Os ensaios clínicos randomizados (ECRs) são vistos como o padrão ouro para orientar a ‘ medicina baseada em evidências’ e, até recentemente, eu não prestava muita atenção ao ‘tipo’ de evidências que eles forneciam. Mas depois de escrever recentemente a respeito de duas metanálises de antipsicóticos e antidepressivos que concluíram que essas drogas eram ‘eficazes’, comecei a pensar em ECRs com uma outra forma de olhar.
Os dados mais importantes em um ECR não são se o medicamento fornece um benefício estatisticamente significativo em relação ao placebo. O dado mais importante é o cálculo do ‘número necessário para tratar’ (NNT). Estes são os dados que devem ser usados para fornecer aos pacientes o consentimento informado sobre a probabilidade de que eles se beneficiarão do tratamento a curto prazo, ou, inversamente, serão prejudicados por ele. E são esses dados – e não os dados de eficácia – que devem informar os protocolos de prescrição.
No passado, escrevi sobre a corrupção nos ECRs das drogas psiquiátricas – o viés do projeto, o uso de um grupo de placebo composto de pessoas retiradas de suas drogas, a distorção dos resultados publicados e assim por diante. Mas este post é sobre algo diferente. Mesmo se tomarmos os ECRs de antipsicóticos e antidepressivos pelo valor de face, os dados do NNT das metanálises revelam que a esmagadora maioria dos pacientes não se beneficia do tratamento e, portanto, é prejudicada, pelo menos em algum grau, pela exposição deles à droga.
Em suma, os números do NNT fornecem evidências para a utilização dos fármacos de forma seletiva, evitando seu uso imediato nos pacientes do primeiro episódio.
Resultados de eficácia versus NNT
A descoberta de eficácia em um estudo de uma droga psiquiátrica vem do cálculo dos resultados agregados para os grupos de drogas e placebo. Se a redução dos sintomas, em média, é maior no grupo de drogas do que no grupo de placebo, e se essa diferença é estatisticamente significativa, então o julgamento é considerado positivo para a droga. O tratamento proporciona um benefício em relação ao placebo.

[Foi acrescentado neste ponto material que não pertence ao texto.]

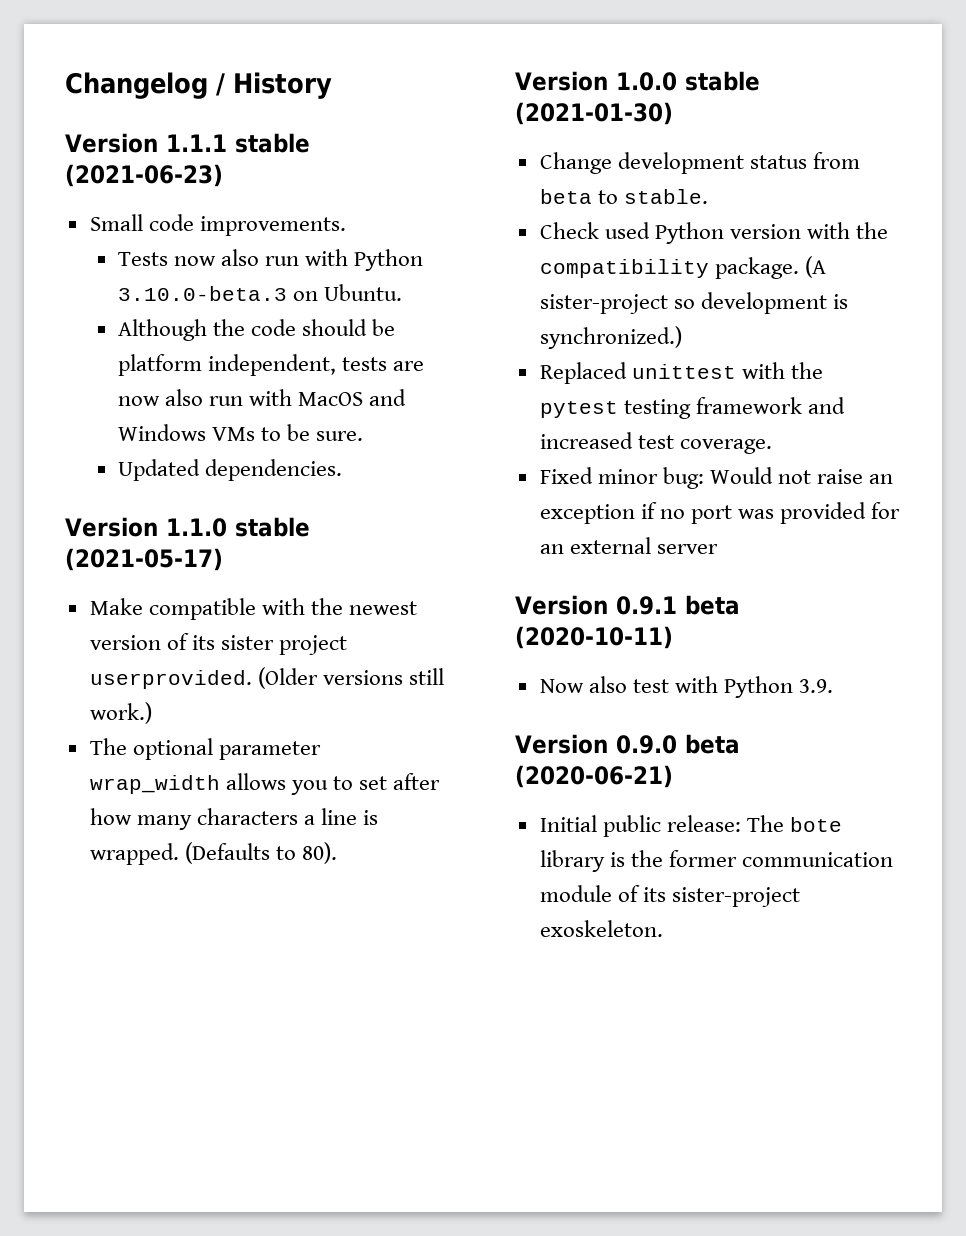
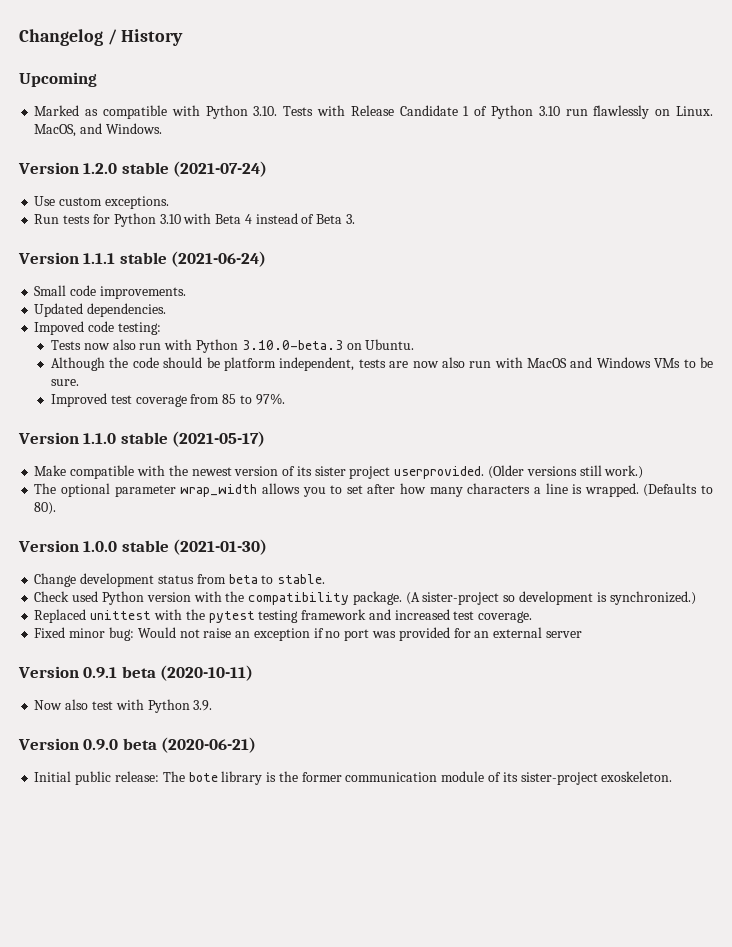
(332, 85) none -> [19,72,97,87] [34,105,713,119] [34,123,162,137] [18,161,268,177] [34,196,169,209] [34,213,355,227] // Upcoming // Marked as compatible with Python 3.10. Tests with Release Candidate 1 of Python 3.10 run flawlessly on Linux. MacOS, and Windows. // Version 1.2.0 stable (2021-07-24) // Use custom exceptions. // Run tests for Python 3.10 with Beta 4 instead of Beta 3.
[65,164,223,187] (2021-06-23) -> [171,251,267,267] (2021-06-24)
(346, 226) none -> [34,303,167,317] [34,321,161,335] // Updated dependencies. // Impoved code testing:
[117,459,343,481] Updated dependencies. -> [51,393,285,407] Improved test coverage from 85 to 97%.

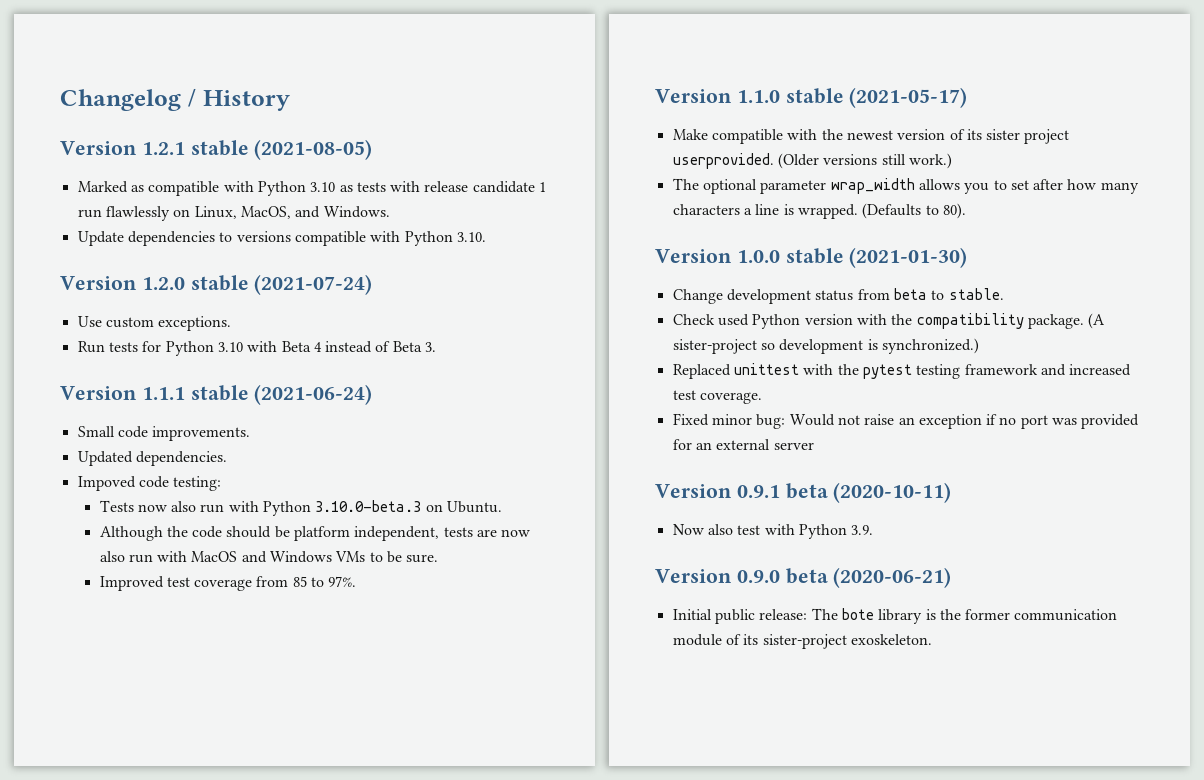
[19,72,97,87] Upcoming -> [60,139,373,160] Version 1.2.1 stable (2021-08-05)
[253,105,560,119] 3.10. Tests with Release Candidate 1 of Python 3.10 -> [310,181,547,193] 3.10 as tests with release candidate 1
[675,106,713,116] Linux. -> [194,206,237,219] Linux,
(162, 128) none -> [77,231,486,246] // Update dependencies to versions compatible with Python 3.10.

Esta é a evidência que é citada na psiquiatria para o uso de antipsicóticos e antidepressivos enquanto terapias de primeira linha para depressão e transtornos psicóticos. Essas drogas – e é assim que as descobertas são apresentadas ao público – podem ser consideradas que ‘funcionam’.
No entanto, os indivíduos em um teste de alguma droga psiquiátrica, tanto no placebo quanto nos grupos tratados com medicamentos, terão respostas variadas: alguns irão piorar, alguns permanecerão os mesmos, alguns ficarão um pouco melhores, e alguns podem ficar muito melhor. Se você mapear as respostas individuais nos dois grupos, as curvas na forma de sino para cada grupo se sobreporão em algum grau. O grau de sobreposição reflete o ‘tamanho do efeito’ e, por sua vez, leva a um cálculo do número de pessoas que devem ser tratadas para produzir uma pessoa adicional que recebe um benefício do medicamento (NNT).
Assim, o NNT fala da porcentagem de pessoas que estão sendo expostas aos efeitos adversos da droga, sem qualquer benefício adicional, e da porcentagem de pessoas que têm uma resposta terapêutica positiva que, de outra forma, não teriam. Pode-se dizer que o primeiro grupo foi prejudicado pelo tratamento, enquanto o segundo grupo poderia se beneficiar dele.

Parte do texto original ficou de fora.